• WORK ORDER
For the records below, print the lines from the line with "PROCTOLYN*crema rett 30...: 6" through the line with "total: 324.42 -> 342.42" exactly as written; include both end lines and exclude the rest.

• Version difference data
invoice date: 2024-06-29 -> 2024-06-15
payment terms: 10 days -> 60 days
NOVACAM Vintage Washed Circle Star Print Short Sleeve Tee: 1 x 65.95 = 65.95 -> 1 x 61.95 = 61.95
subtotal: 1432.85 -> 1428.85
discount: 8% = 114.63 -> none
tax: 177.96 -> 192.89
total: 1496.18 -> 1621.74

---

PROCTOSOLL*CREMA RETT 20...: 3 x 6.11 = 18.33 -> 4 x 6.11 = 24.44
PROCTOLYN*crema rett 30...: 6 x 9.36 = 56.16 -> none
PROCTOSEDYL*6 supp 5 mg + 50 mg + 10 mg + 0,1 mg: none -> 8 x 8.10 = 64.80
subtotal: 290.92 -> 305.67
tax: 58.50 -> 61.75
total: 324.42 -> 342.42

• FINISHED EXERCISE
PROCTOLYN*crema rett 30...: 6 x 9.36 = 56.16 -> none
PROCTOSEDYL*6 supp 5 mg + 50 mg + 10 mg + 0,1 mg: none -> 8 x 8.10 = 64.80
subtotal: 290.92 -> 305.67
tax: 58.50 -> 61.75
total: 324.42 -> 342.42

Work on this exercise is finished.